Ritual practices are the most efficient way of exercising power relations, since they use dualistic oppositions very strongly. And religion has understood this inherent power in rituals for a very long time. These religious rituals are being performed by a specific authoritarian group, the priesthood; holding a special position within the community. However, the problem lies not within the religious rituals themselves, but in the process of giving religious rituals legitimacy in the secular world. Instead of seeing the function of religious rituals, such as baptism, as a symbol of entrance into a community, no matter which name to be given to the child, it is instead used as a mean of control and a way of conserving certain values. Thus, a ritual which could have had a positive and strengthening effect, is instead resulting in a negative effect, where the parents are accused for bad judgment and left with bad consciousness, feelings of guilt and accusations (based on the discussion taking place after the incident).
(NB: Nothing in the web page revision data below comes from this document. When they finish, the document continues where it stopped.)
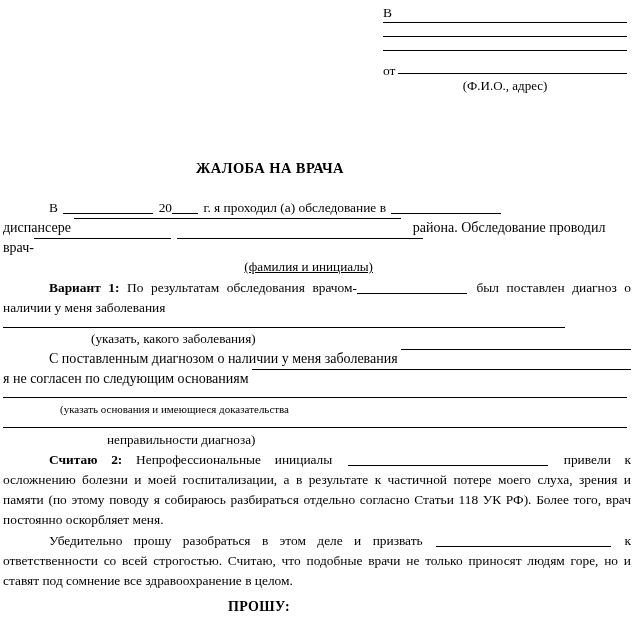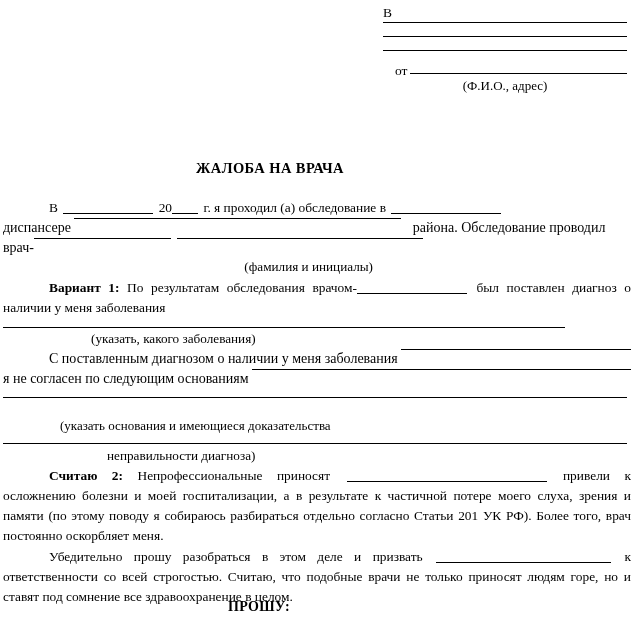--- a/index.html
+++ b/index.html
@@ -41,21 +41,21 @@
   .hdr-rule {
     height: 0;
     border-bottom: 1.4px solid #000;
     margin: 0 0 13px 8px;
     width: 244px;
   }
   .hdr-from-row {
     display: flex;
     align-items: flex-end;
     margin-top: 7px;
-    margin-left: 20px;
+    margin-left: 8px;
   }
   .hdr-from-label {
     font-size: 13.5px;
     white-space: nowrap;
     padding-right: 3px;
   }
   .hdr-from-rule {
     flex: 1 1 auto;
     height: 0;
     border-bottom: 1.4px solid #000;
@@ -124,23 +124,23 @@
     width: 624px;
     margin: 8px 0 0 0;
   }
   .caption-center {
     font-size: 13.2px;
     padding-left: 88px;
     margin-top: 1px;
     line-height: 19px;
   }
   .caption-center2 {
-    font-size: 13px;
+    font-size: 11px;
     padding-left: 57px;
-    margin-top: 18px;
+    margin-top: 2px;
     line-height: 19px;
   }
   .caption-center3 {
     font-size: 13.2px;
     padding-left: 104px;
     margin-top: 2px;
     line-height: 19px;
   }
   .caption-right {
     font-size: 13.2px;
@@ -214,21 +214,21 @@
       <span class="nowrap">диспансере</span>
       <span class="seg" style="width:327px;"></span>
       <span class="nowrap" style="margin-left:12px;">района. Обследование проводил</span>
     </div>
 
     <div class="row-flex">
       <span class="nowrap">врач-</span>
       <span class="seg" style="width:137px;margin-left:0;"></span>
       <span class="seg" style="width:246px;margin-left:6px;"></span>
     </div>
-    <div class="caption-right" style="padding-right:258px;">(фамилия и инициалы)</div>
+    <div class="caption-right" style="padding-right:258px;text-decoration:underline;">(фамилия и инициалы)</div>
 
     <div class="para indent" style="margin-top:2px;">
       <b>Вариант 1:</b>
       <span>По результатам обследования врачом-</span><span class="blank b-110" style="margin-left:0;"></span>
       <span>был поставлен диагноз о наличии у меня заболевания</span>
     </div>
 
     <div class="rule-full"></div>
     <div class="caption-center">(указать, какого заболевания)</div>
 
@@ -243,23 +243,23 @@
       <span class="grow"></span>
     </div>
 
     <div class="rule-wide"></div>
     <div class="caption-center2">(указать основания и имеющиеся доказательства</div>
     <div class="rule-wide"></div>
     <div class="caption-center3">неправильности диагноза)</div>
 
     <div class="para indent" style="margin-top:1px;">
       <b>Считаю 2:</b>
-      <span>Непрофессиональные приносят</span>
+      <span>Непрофессиональные инициалы</span>
       <span class="blank b-200"></span>
-      <span>привели к осложнению болезни и моей госпитализации, а в результате к частичной потере моего слуха, зрения и памяти (по этому поводу я собираюсь разбираться отдельно согласно Статьи 201 УК РФ). Более того, врач постоянно оскорбляет меня.</span>
+      <span>привели к осложнению болезни и моей госпитализации, а в результате к частичной потере моего слуха, зрения и памяти (по этому поводу я собираюсь разбираться отдельно согласно Статьи 118 УК РФ). Более того, врач постоянно оскорбляет меня.</span>
     </div>
 
     <div class="para indent" style="margin-top:1px;">
       <span>Убедительно прошу разобраться в этом деле и призвать</span>
       <span class="blank b-175"></span>
       <span>к ответственности со всей строгостью. Считаю, что подобные врачи не только приносят людям горе, но и ставят под сомнение все здравоохранение в целом.</span>
     </div>
 
   </div>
As long as religious rituals are kept in the religious sphere and secular rituals are kept in the secular sphere, there is a positive cultural balance in each society. However, when the religious rituals claim domination also in the secular sphere, we see an unjust exercise of power. In a theocratic rule, or in a world governed by priests, this order is possible. However, not in a modern secular society.

But, why is a single ancient Assyrian name seen as dangerous from a religious conservative perspective? The answer is simple, ancient rituals, myths, and symbols, including ancient names, speak to human beings deepest spiritual and psychological needs. The case is that religion views itself as that institution which has monopoly in giving answers to the deepest human needs. Thus, even a single ancient Assyrian name[i] is dangerous for the religious conservative worldview, as it reminds us of alternative answers and interpretations to our identity. Our own history is full of examples, where Assyrian names were replaced by names from the dominating society, for the purposes of assimilation.
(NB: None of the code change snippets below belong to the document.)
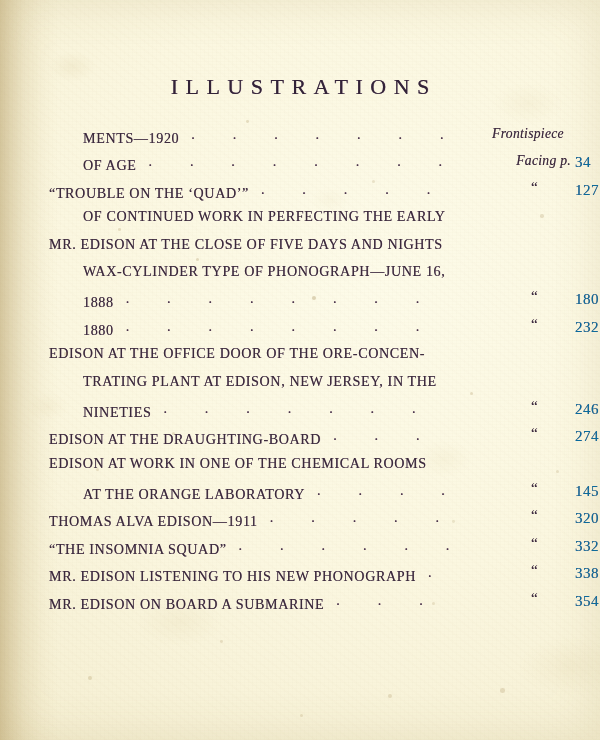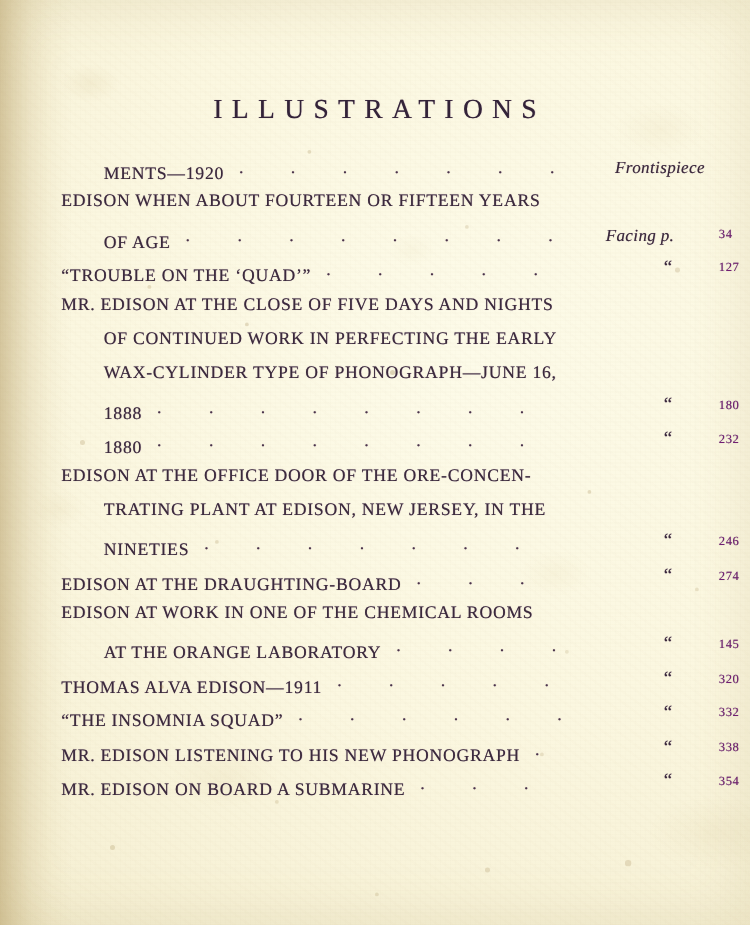--- a/index.html
+++ b/index.html
@@ -131,21 +131,21 @@
     left: 404px;
     width: 150px;
     height: 27.4px;
   }
 
   .reflabel {
     position: absolute;
     left: 0;
     top: 0;
     width: 118px;
-    text-align: center;
+    text-align: right;
     font-style: italic;
     font-size: 13.6px;
     letter-spacing: .3px;
     color: #3b2a3c;
   }
   .reflabel.frontis {
     width: 150px;
     text-align: center;
   }
 
@@ -155,23 +155,23 @@
     top: -2px;
     font-size: 15px;
     letter-spacing: 0;
     color: #3b2a3c;
   }
 
   .pagenum {
     position: absolute;
     left: 122px;
     top: 1px;
-    font-size: 10px;
+    font-size: 15px;
     letter-spacing: .5px;
-    color: #701a75;
+    color: #0369a1;
   }
 
   
   .speck {
     position: absolute;
     border-radius: 50%;
     background: rgba(150,122,66,.30);
     pointer-events: none;
   }
 </style>
@@ -187,35 +187,34 @@
   <div id="content">
     <div class="page-title">ILLUSTRATIONS</div>
 
     <div class="list" id="entry-list">
         <div class="entry">
           <div class="line indent"><span class="ttl">MENTS—1920</span><span class="leader" style="width: 261.75px;">.  .  .  .  .  .  .  .  .  .  .  .  .  .  .  .  .  .  .  .  .  .</span><div class="refwrap">
               <span class="reflabel frontis">Frontispiece</span>
             </div></div>
         </div>
         <div class="entry">
-          <div class="line"><span class="ttl">EDISON WHEN ABOUT FOURTEEN OR FIFTEEN YEARS</span></div>
           <div class="line indent"><span class="ttl">OF AGE</span><span class="leader" style="width: 304.547px;">.  .  .  .  .  .  .  .  .  .  .  .  .  .  .  .  .  .  .  .  .  .</span><div class="refwrap">
               <span class="reflabel">Facing p.</span>
               <span class="pagenum">34</span>
             </div></div>
         </div>
         <div class="entry">
           <div class="line"><span class="ttl">“TROUBLE ON THE ‘QUAD’”</span><span class="leader" style="width: 192.078px;">.  .  .  .  .  .  .  .  .  .  .  .  .  .  .  .  .  .  .  .  .  .</span><div class="refwrap">
               <span class="ditto">“</span>
               <span class="pagenum">127</span>
             </div></div>
         </div>
         <div class="entry">
+          <div class="line indent"><span class="ttl">OF CONTINUED WORK IN PERFECTING THE EARLY</span></div>
           <div class="line"><span class="ttl">MR. EDISON AT THE CLOSE OF FIVE DAYS AND NIGHTS</span></div>
-          <div class="line indent"><span class="ttl">OF CONTINUED WORK IN PERFECTING THE EARLY</span></div>
           <div class="line indent"><span class="ttl">WAX-CYLINDER TYPE OF PHONOGRAPH—JUNE 16,</span></div>
           <div class="line indent"><span class="ttl">1888</span><span class="leader" style="width: 327.328px;">.  .  .  .  .  .  .  .  .  .  .  .  .  .  .  .  .  .  .  .  .  .</span><div class="refwrap">
               <span class="ditto">“</span>
               <span class="pagenum">180</span>
             </div></div>
         </div>
         <div class="entry">
           <div class="line indent"><span class="ttl">1880</span><span class="leader" style="width: 327.328px;">.  .  .  .  .  .  .  .  .  .  .  .  .  .  .  .  .  .  .  .  .  .</span><div class="refwrap">
               <span class="ditto">“</span>
               <span class="pagenum">232</span>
It is this religious conservatism[ii] that I find dangerous and counter productive in a modern secular society as the ones we live in. Paradoxically, the development of a religious conservatism takes place at the same time as Assyrian youth in Sweden practice religious activities less often.

Önver Cetrez, Ph.D.
Senior Lecturer, Psychology of Religion and Cultural Psychology
Uppsala University

[i] ”What’s in a name,” is a question raised by Juliet to Romeo in one of Shakespeare’s most famous plays. Juliet and Romeo who are in love belong to two rival families, Capulet and Montague. The rhetoric question by Juliet to Romeo is that no matter what her lover calls himself her love for him is as strong. This is a good metaphor for the name-conflict among our people. It reminds of the rivalry between the families Capulet and Montague, with a tragic end for all those involved.
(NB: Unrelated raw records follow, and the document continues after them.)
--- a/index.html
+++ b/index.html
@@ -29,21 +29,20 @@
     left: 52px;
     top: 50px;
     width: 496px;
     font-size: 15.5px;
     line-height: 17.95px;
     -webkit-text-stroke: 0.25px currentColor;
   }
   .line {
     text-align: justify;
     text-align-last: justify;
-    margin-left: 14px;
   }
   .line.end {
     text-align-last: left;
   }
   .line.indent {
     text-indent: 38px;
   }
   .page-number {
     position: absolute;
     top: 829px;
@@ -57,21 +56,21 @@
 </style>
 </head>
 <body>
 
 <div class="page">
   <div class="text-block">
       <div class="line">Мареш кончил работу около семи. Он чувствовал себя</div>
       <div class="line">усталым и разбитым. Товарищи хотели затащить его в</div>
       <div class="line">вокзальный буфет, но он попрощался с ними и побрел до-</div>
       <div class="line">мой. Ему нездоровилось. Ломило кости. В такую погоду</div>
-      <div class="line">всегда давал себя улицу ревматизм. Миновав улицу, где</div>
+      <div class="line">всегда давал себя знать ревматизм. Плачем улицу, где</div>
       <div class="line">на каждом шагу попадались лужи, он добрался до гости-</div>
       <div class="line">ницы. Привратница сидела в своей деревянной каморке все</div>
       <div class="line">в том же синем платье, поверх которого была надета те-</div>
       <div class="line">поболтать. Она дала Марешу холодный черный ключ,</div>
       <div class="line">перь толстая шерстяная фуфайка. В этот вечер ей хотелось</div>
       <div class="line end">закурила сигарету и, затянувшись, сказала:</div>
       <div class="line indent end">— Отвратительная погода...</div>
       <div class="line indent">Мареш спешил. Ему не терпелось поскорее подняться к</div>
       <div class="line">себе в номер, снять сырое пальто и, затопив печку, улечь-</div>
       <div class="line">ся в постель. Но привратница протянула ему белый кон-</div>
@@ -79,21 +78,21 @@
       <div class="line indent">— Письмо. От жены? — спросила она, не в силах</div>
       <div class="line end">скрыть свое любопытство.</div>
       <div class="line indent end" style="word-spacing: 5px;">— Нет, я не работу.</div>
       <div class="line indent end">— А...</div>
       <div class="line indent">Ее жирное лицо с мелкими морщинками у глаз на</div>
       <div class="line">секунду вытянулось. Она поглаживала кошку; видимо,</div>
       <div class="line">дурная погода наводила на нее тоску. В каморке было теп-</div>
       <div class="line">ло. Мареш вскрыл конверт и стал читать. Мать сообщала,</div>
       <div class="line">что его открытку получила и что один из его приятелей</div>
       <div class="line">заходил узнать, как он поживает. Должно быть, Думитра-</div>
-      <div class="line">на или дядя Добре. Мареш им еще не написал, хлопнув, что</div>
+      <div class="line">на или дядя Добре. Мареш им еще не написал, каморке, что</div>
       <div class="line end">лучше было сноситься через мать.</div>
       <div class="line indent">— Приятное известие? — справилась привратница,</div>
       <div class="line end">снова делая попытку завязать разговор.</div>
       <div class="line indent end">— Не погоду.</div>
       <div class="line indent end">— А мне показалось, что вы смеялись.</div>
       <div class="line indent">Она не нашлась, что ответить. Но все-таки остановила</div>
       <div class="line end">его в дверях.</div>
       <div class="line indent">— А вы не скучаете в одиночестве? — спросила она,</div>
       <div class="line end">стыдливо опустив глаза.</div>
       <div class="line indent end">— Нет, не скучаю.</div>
[ii] Shakespeare also used the metaphor “smell,” which I find suiting in this context. The story goes that Shakespeare by “by any other name would smell” refers to the “Rose Theatre,” which was a rival to his own “Globe Theatre” and which was famous for its less sanitary conditions. In a similar way, there is a bad smell in our own case of the use of names in baptism. A child being refused an Assyrian name in the house of God due to its so called heretic connection contradicts both the core and message in Christianity, which is love between human beings and to God. Or, perhaps it is about a single priest who shouldn’t play theatre in “God’s Theatre.”